【あらすじ】
小さい頃から時々変なものを見た。
他の人には見えないらしいそれらはおそらく妖怪と呼ばれるものの類ーー。
妖が昔から見える少年・夏目貴志。
祖母が作ったという妖怪の名前が書かれた「友人帳」。
友人帳に書かれている妖怪は呼び出され何かを命令されたとすれば必ず従わなければいけない。
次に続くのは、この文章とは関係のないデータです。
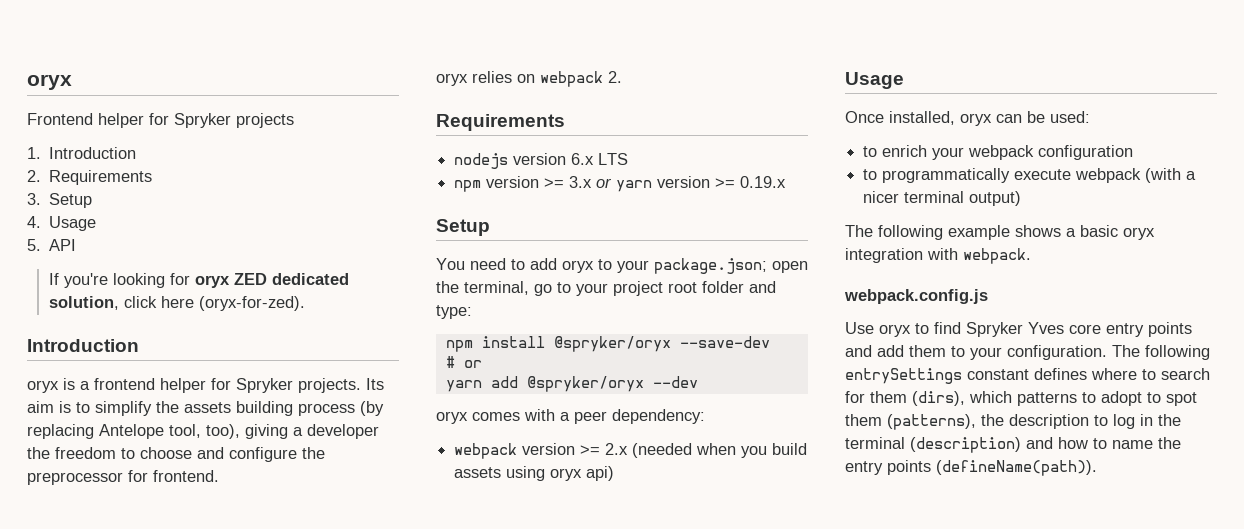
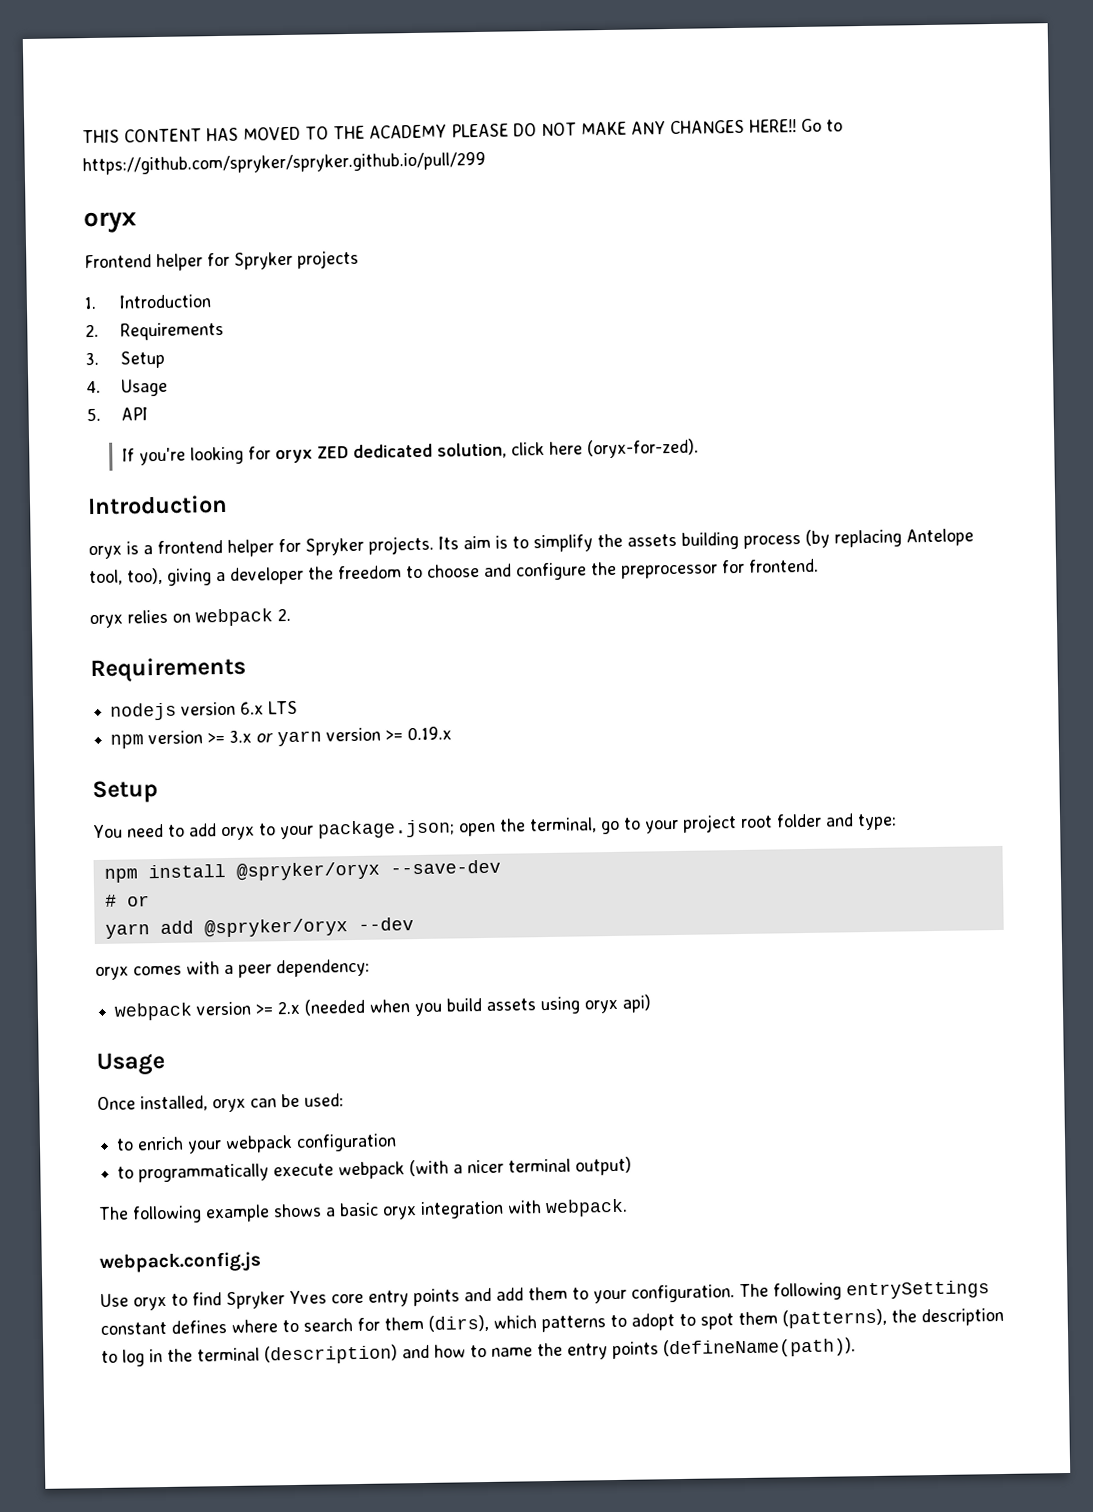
(27, 82) none -> [82,118,843,144] [82,151,486,176] THIS CONTENT HAS MOVED TO THE ACADEMY PLEASE DO NOT MAKE ANY CHANGES HERE!! Go to https://github.com/spryker/spryker.github.io/pull/299 //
友人帳を手にした貴志は妖怪達を解放すべくその名を返してゆく決心をする。
大妖・斑(ニャンコ先生)に自分にもしもの事があったら友人帳を渡す事を条件に用心棒になってもらい、夏目が人と、妖と、触れあいながら成長していくLaLaの看板あやかし譚。
【感想】
1月に発売した15巻をやっとこさ読みました。同時発売だった小説はまだ読んでません。1月2月頃は読まない期だったので、1月に買ってまだ読んでないのがちらほら…
まずは15巻から。
名取さん登場で、より妖との繋がりを深く感じられた15巻。
とても妖との繋がりを大切にしていた夏目だったけど、初めて名取さんの口から「禁術」という単語を耳にし動揺してしまいます。
多軌の祖父の陣や、友人帳の存在は妖を縛るものであり人間にとっても危険なものである為、禁術と呼ばれるものの類だという。
まぁ、名取さんはこの時点で陣も友人帳の事も知らないんだけど…
とうとう友人帳の事がバレる日がくるかも。的場さんにバレるよりは遥かに安全だと思いたい。
的場さんにバレたらまぁ大変な事になるでしょうねー。
あー的場さんに会いたい!!13巻読みたくなってきた。
13巻なんて、祓い屋に挟まれてるかなり俺得な巻ですからね。
番外編に藤原夫妻の夏目を引き取る前のお話が。
滋さんが優しくて泣いてしまう塔子さんがどうしようもなく愛しい。
何この夫婦、優しすぎて涙出ます。
この夫婦に引き取ってもらえたからこそ、夏目も変われたんだろうな。
15巻はなんとなく切なさが残り「かわいい、和む」というような巻ではなかったのでかなり塔子さんに癒された。
16巻。
この巻では、多軌と田沼が登場!
多軌~!久し振り!!
元気だった?相変わらず可愛いね。
お茶でもどう?(笑)
…という事は当然触れますよね、多軌の陣の事。
それにちなんだ回だったのですが、何とも切ないお話でした。
名取さんのいう「禁術」とは危険が伴うパンドラの匣的なアレだと思うのですが、ここでは「見えない人に見えるようにする陣は、妖にとって一度触れ合ったら別れるのが辛くなるから」という意味で触れていてすごく切なくなりました。
ここで登場してきた妖もすごく優しかった。
そして田沼との温泉バイト編。
田沼の思惑が切なすぎて。
夏目って、案外顔に出やすいですよね。
今まで接してきたおばあさんが妖だったなんてそりゃショックだろうけど、感じとって、受け入れた田沼はすごい。
しかもはっきりとは訊かない。
田沼って、すごく空気読む少年よね…
関係ないけど、田沼編にあった1/4カットの的場さん&名取さんの祓い屋コンビに悶絶した。
そして特別編。
妖の世界でのレイコさんと夏目の評判ったら(笑)
レイコさんって、人間側では変わり者、妖側では恐れられる存在だったけどやっぱりレイコさんの事好きだった妖も少なくないよなぁ。
自分の正体を隠しながら妖に手助けをする夏目も良かった。
こういう展開の仕方は好きです。
自分の力不足で夏目友人帳の良さが伝わらずもやもやするのですが、15巻も16巻もやっぱり温かくて胸がきつくなりどうしようもなくなりますね。
柔らかい針でつつかれたような。
何でしょうね、何でこんなに気持ちが温かくなって涙が出てくるんだろう。
人ってもっと優しくなれるなと思える。
自分で楽しむだけでなく、本気で後世に語り継がれていって欲しいと切に願う作品です。